Schecter Omen (extreme)7










RG7620 (pushing my budget here)

Don't need to find a picture, you all know what these look like 

I'm definitely NOT getting a RG7321, since the other guitarist in our band has one.  And if a get an Ibanez, it will be a RG7620 or a RG7420.

Any comments/other suggestions?

(I no longer have the N7 thats in my profile)


----------



## djpharoah (Aug 29, 2007)

You can find a cheap RG7420 or RG7620 on ebay. Avoid the Dean.
I personally would get an Ibanez model>? Are you looking only for the trem equipped guitars or are you ok with fixed bridge?

EDIT: Just saw you are in the UK. Btw - this site has a really nice search function as there are many threads like yours around.


----------



## thedownside (Aug 29, 2007)

ESP SC 207, i've got one, i love it. better in just about every way over my rg7321


----------



## thedonutman (Aug 29, 2007)

Yeah, I've done some searching on all the guitars.

RG7620/7420- General consensus is pretty good
Dean vendetta- Not much info, some like it, some don't
RG7321- Everyone seems to like it and reccomend it(But I don't want it)
Schecter- Everyone seems to like Schecter

ESP- I've already considered it, but its a little too expensive. I don't want to spend over 300 pounds, they don't seem to turn up on ebay UK much either.

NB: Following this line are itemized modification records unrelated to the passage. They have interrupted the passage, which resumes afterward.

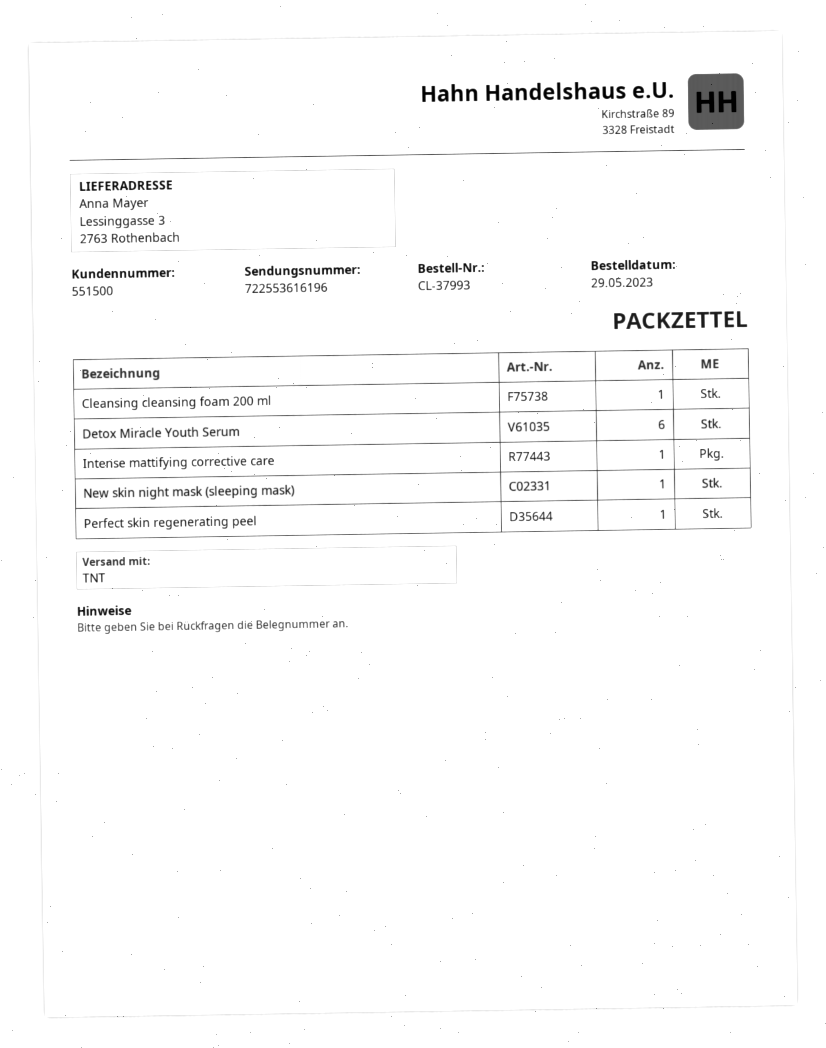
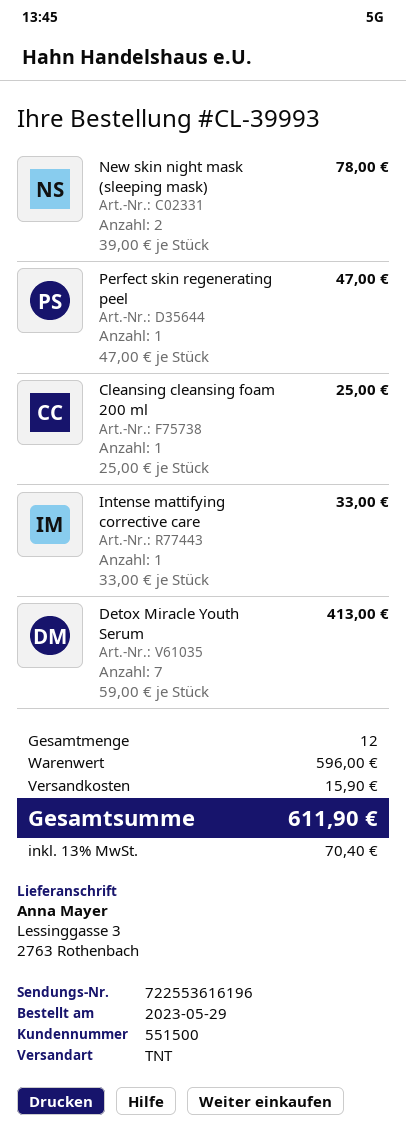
order number: CL-37993 -> CL-39993
Detox Miracle Youth Serum: 6 -> 7
New skin night mask (sleeping mask): 1 -> 2

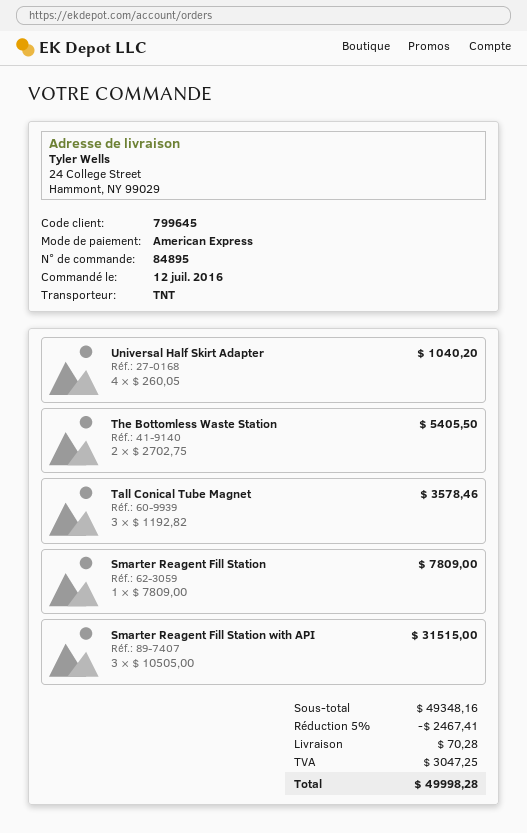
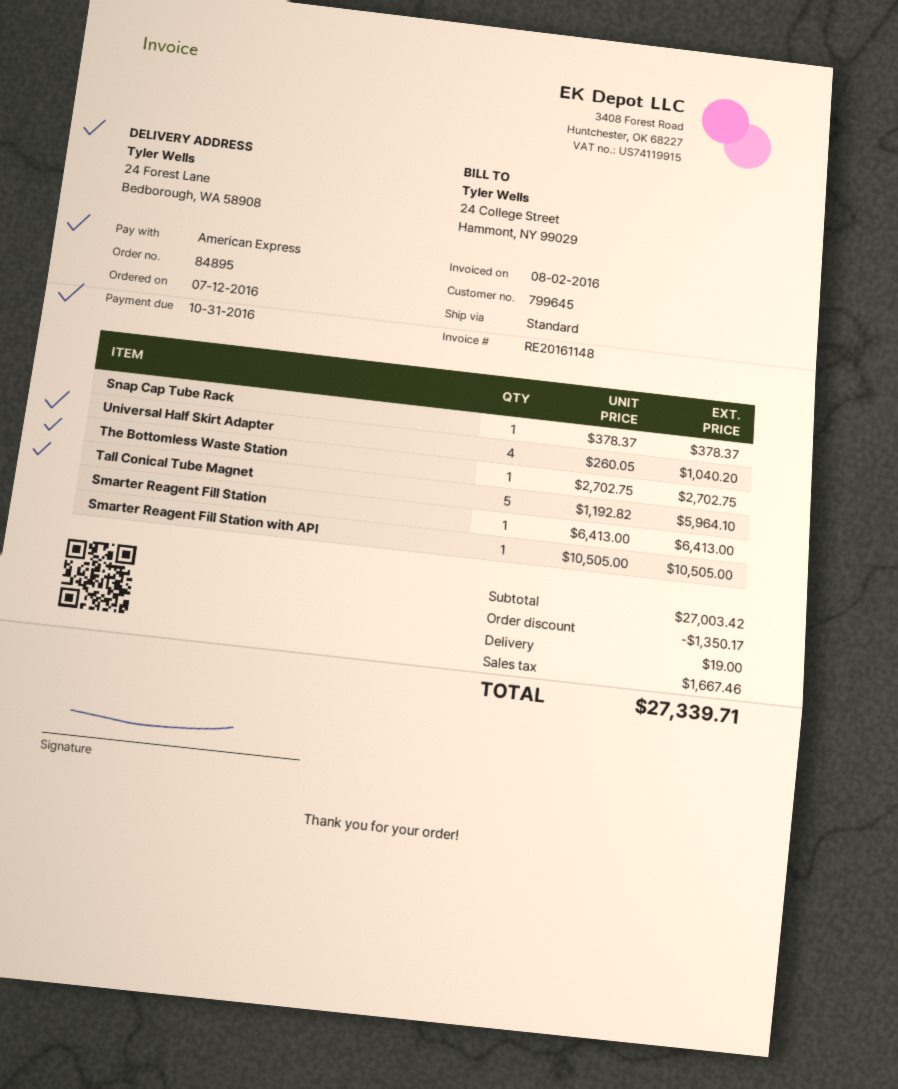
shipping method: TNT -> standard
ship to: 24 College Street, Hammont, NY 99029 -> 24 Forest Lane, Bedborough, WA 58908
The Bottomless Waste Station: 2 x 2702.75 = 5405.50 -> 1 x 2702.75 = 2702.75
Tall Conical Tube Magnet: 3 x 1192.82 = 3578.46 -> 5 x 1192.82 = 5964.10
Smarter Reagent Fill Station: 1 x 7809.00 = 7809.00 -> 1 x 6413.00 = 6413.00
Smarter Reagent Fill Station with API: 3 x 10505.00 = 31515.00 -> 1 x 10505.00 = 10505.00
Snap Cap Tube Rack: none -> 1 x 378.37 = 378.37
subtotal: 49348.16 -> 27003.42
discount: 2467.41 -> 1350.17
shipping: 70.28 -> 19.00
tax: 3047.25 -> 1667.46
total: 49998.28 -> 27339.71

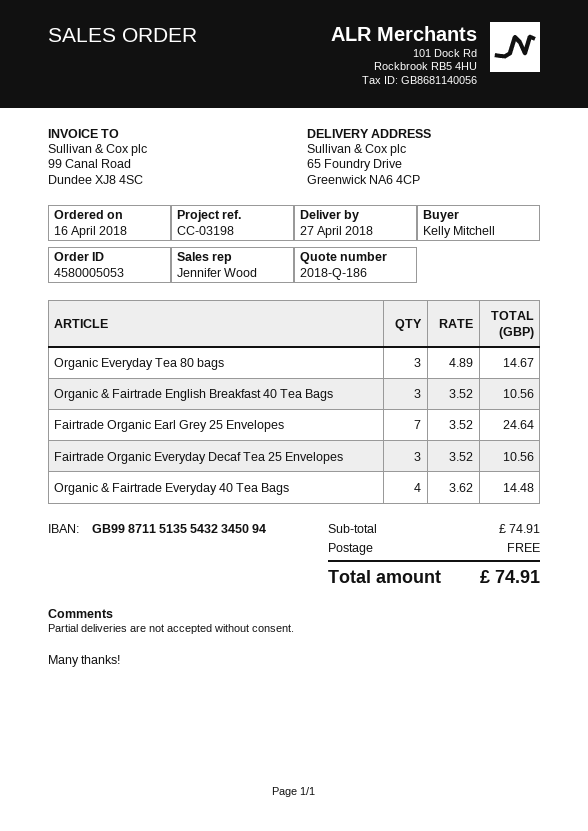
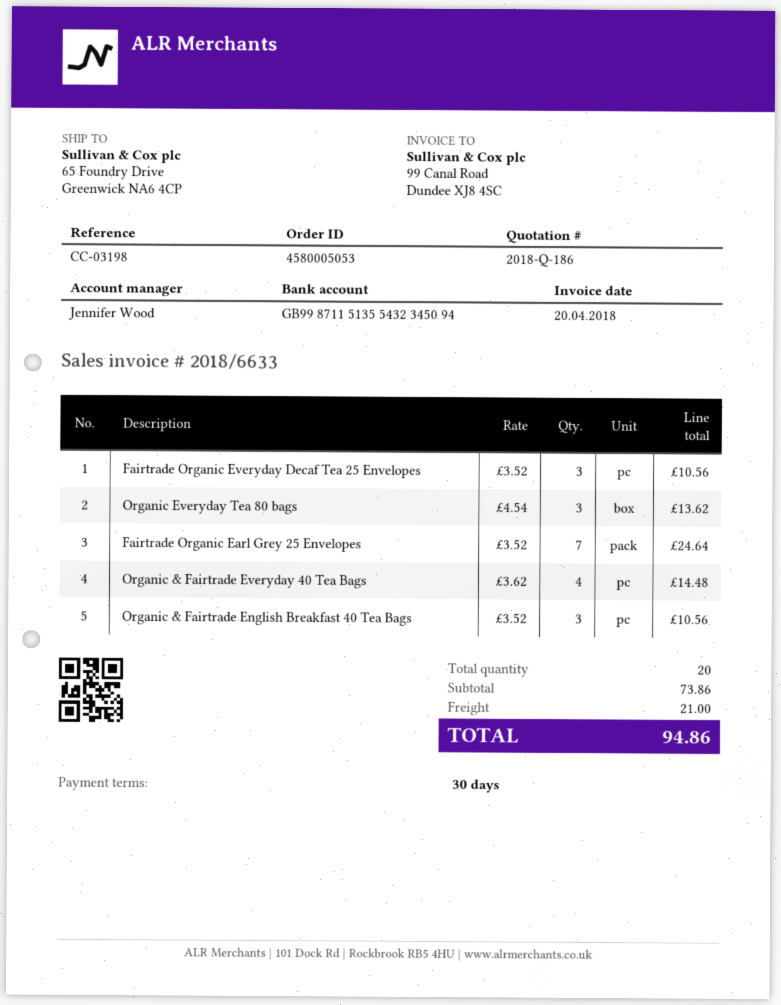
Organic Everyday Tea 80 bags: 3 x 4.89 = 14.67 -> 3 x 4.54 = 13.62
subtotal: 74.91 -> 73.86
shipping: 0.00 -> 21.00
total: 74.91 -> 94.86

I'm not too bothered about having a trem or not. The quality of the trem doesn't matter at all, since I'd probably tremol-no it.


I think the guitar I'd like most of all is probably the Agile Interceptor pro. Because it has all the features of the list I've got now, and more. neck thru, Nice pickups, carved top...etc.

Too bad I can't get one in the UK?


----------



## Faine (Aug 29, 2007)

If you want the Agile Interceptor Pro, Try to find one on ebay, maybe theyll ship one out there...If not, Do tons of searches on the interenet and see if theres one around your area...you never know man.


----------